WHAT YOU HAVE TO DO:
Once you find the line that contains "width: 956px;", transcribe it and each line after it through the end of the listing, exactly as written.

___ DATA EXCERPTS ___

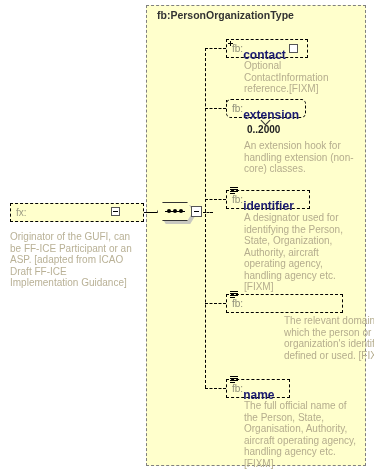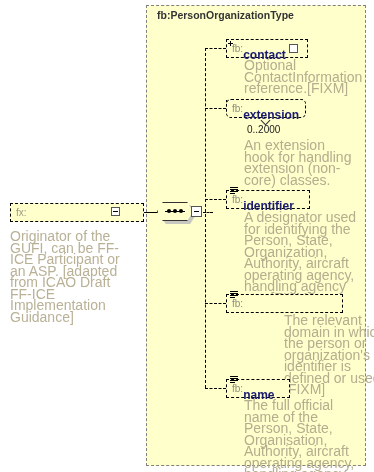--- a/index.html
+++ b/index.html
@@ -158,7 +158,7 @@
   
   .desc {
     position: absolute;
-    font-size: 14px;
+    font-size: 10px;
     line-height: 11.5px;
     color: #b5ad8e;
     white-space: pre-line;

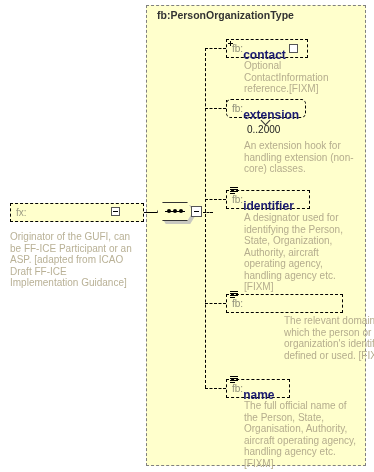--- a/index.html
+++ b/index.html
@@ -176,7 +176,7 @@
     top: 124px;
     font-size: 10px;
     color: #222;
-    font-weight: normal;
+    font-weight: bold;
   }
 
   

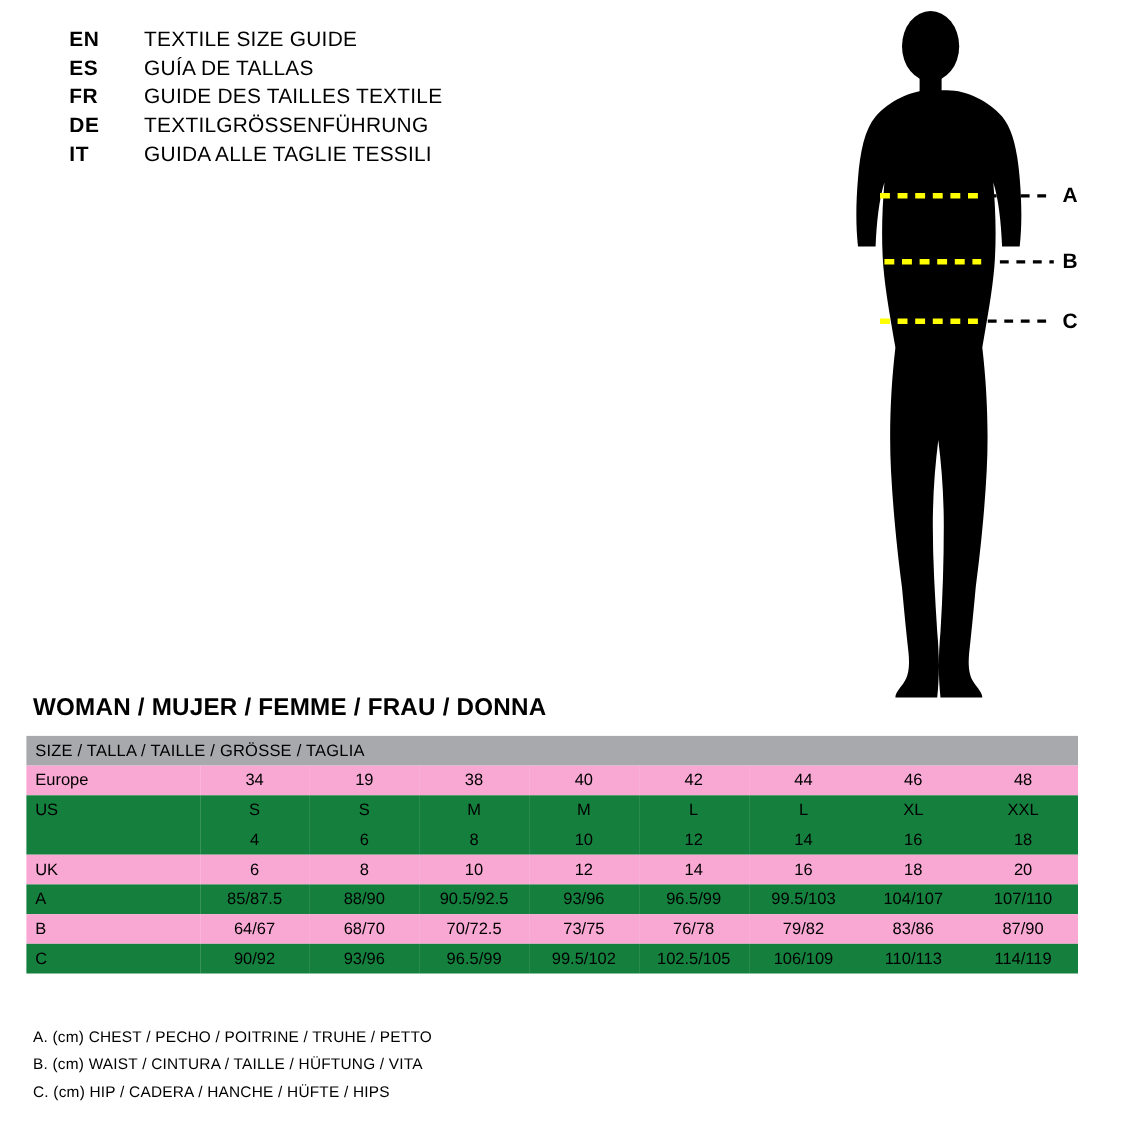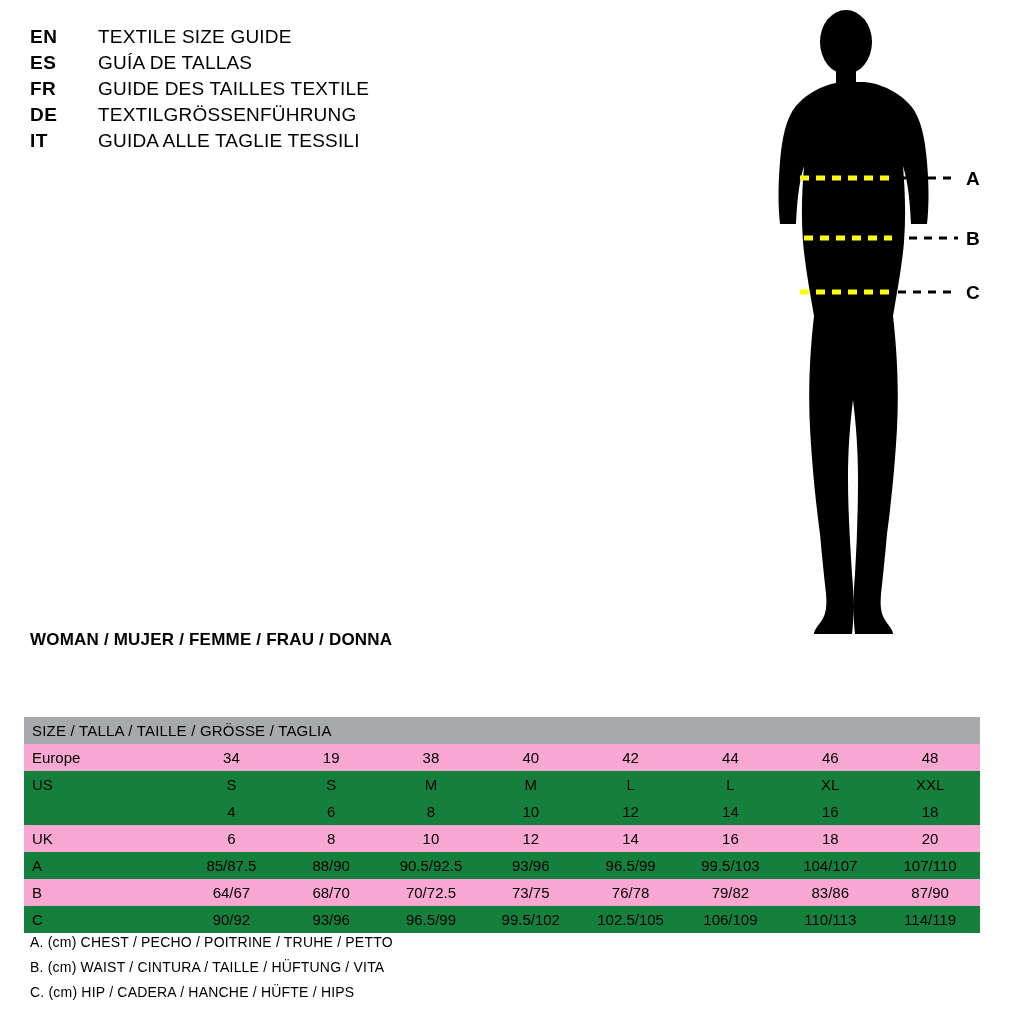--- a/index.html
+++ b/index.html
@@ -27,6 +27,7 @@
     display: flex;
     align-items: baseline;
     height: 26px;
+    margin-left: 33px;
   }
   .title-lang {
     width: 68px;

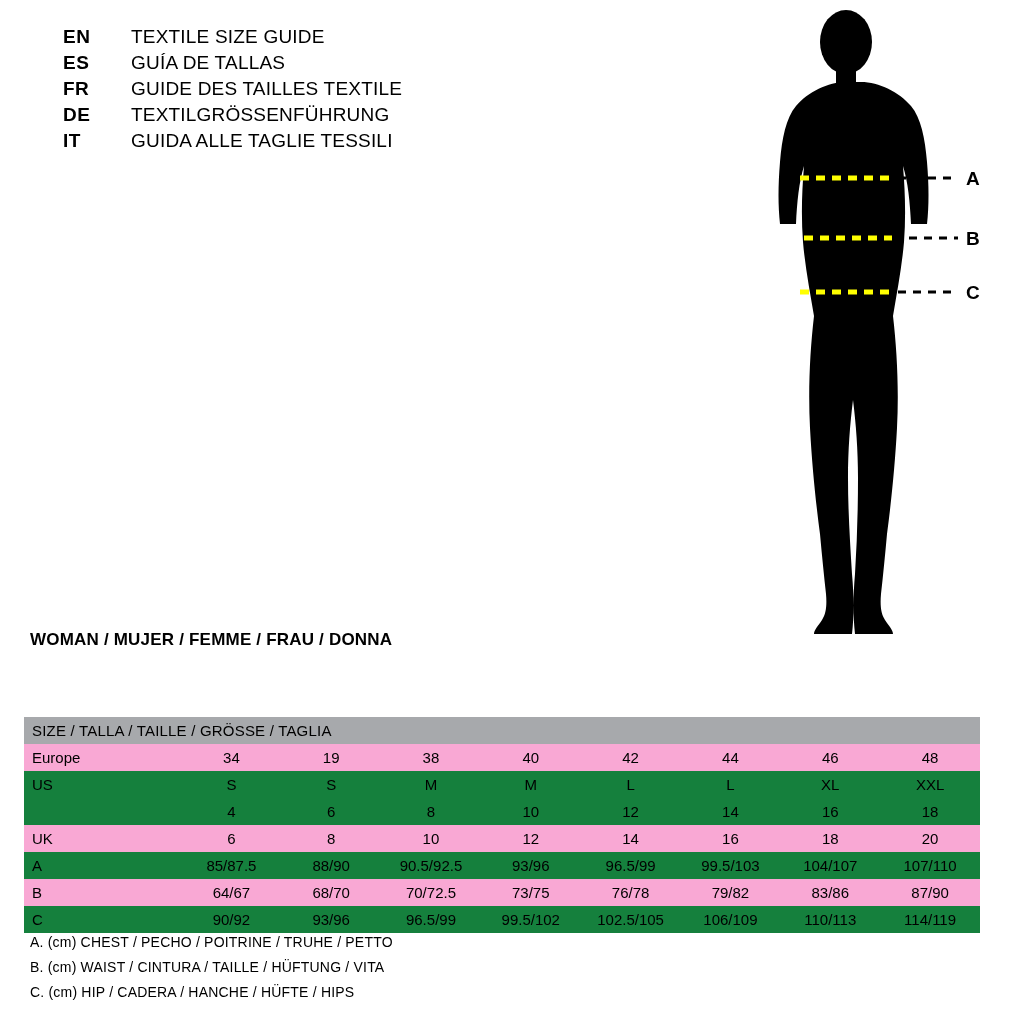--- a/index.html
+++ b/index.html
@@ -64,7 +64,7 @@
     position: absolute;
     left: 30px;
     top: 630px;
-    font-size: 17px;
+    font-size: 22px;
     font-weight: bold;
     letter-spacing: 0.2px;
   }

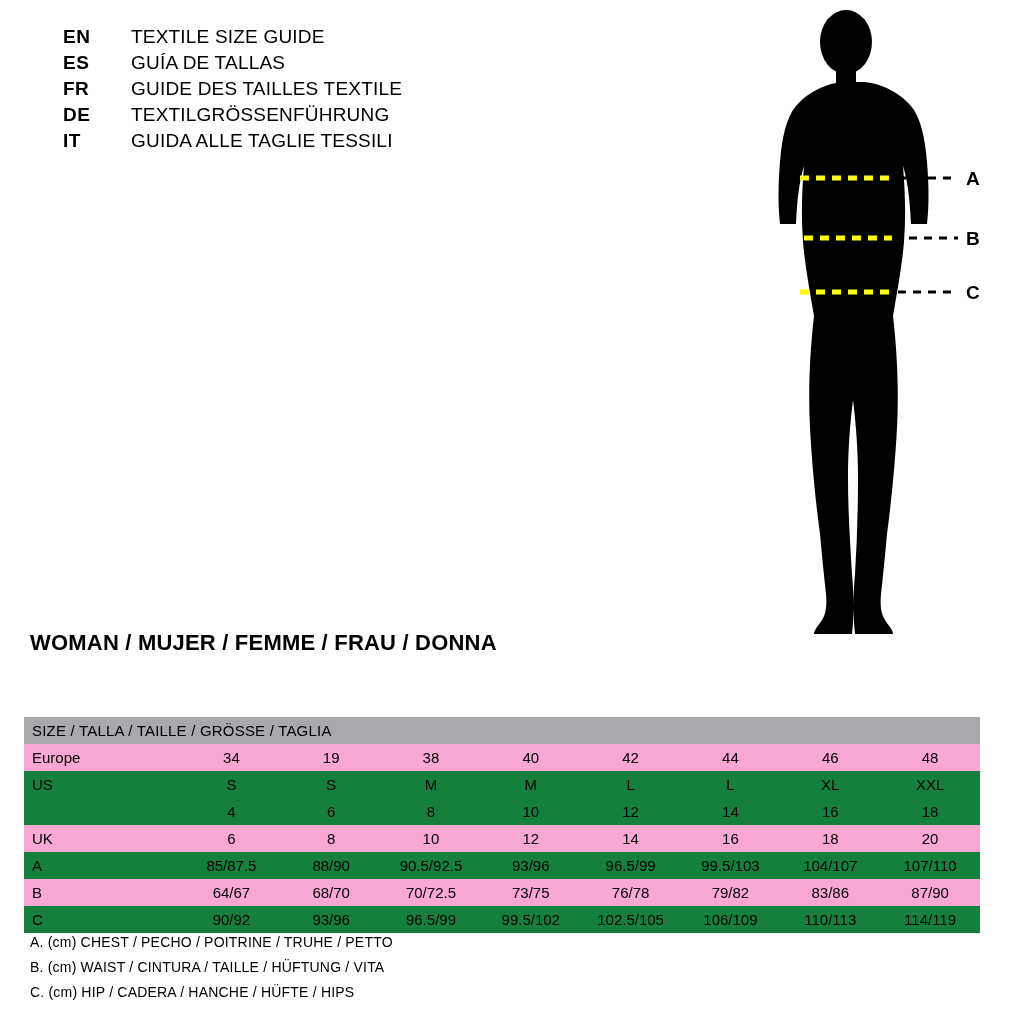--- a/index.html
+++ b/index.html
@@ -77,7 +77,6 @@
     width: 956px;
     border-collapse: collapse;
     font-size: 15px;
-    margin-top: 48px;
   }
   #size-table td, #size-table th {
     padding: 4px 0 4px 0;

___

SOLUTION:
     width: 956px;
     border-collapse: collapse;
     font-size: 15px;
-    margin-top: 48px;
   }
   #size-table td, #size-table th {
     padding: 4px 0 4px 0;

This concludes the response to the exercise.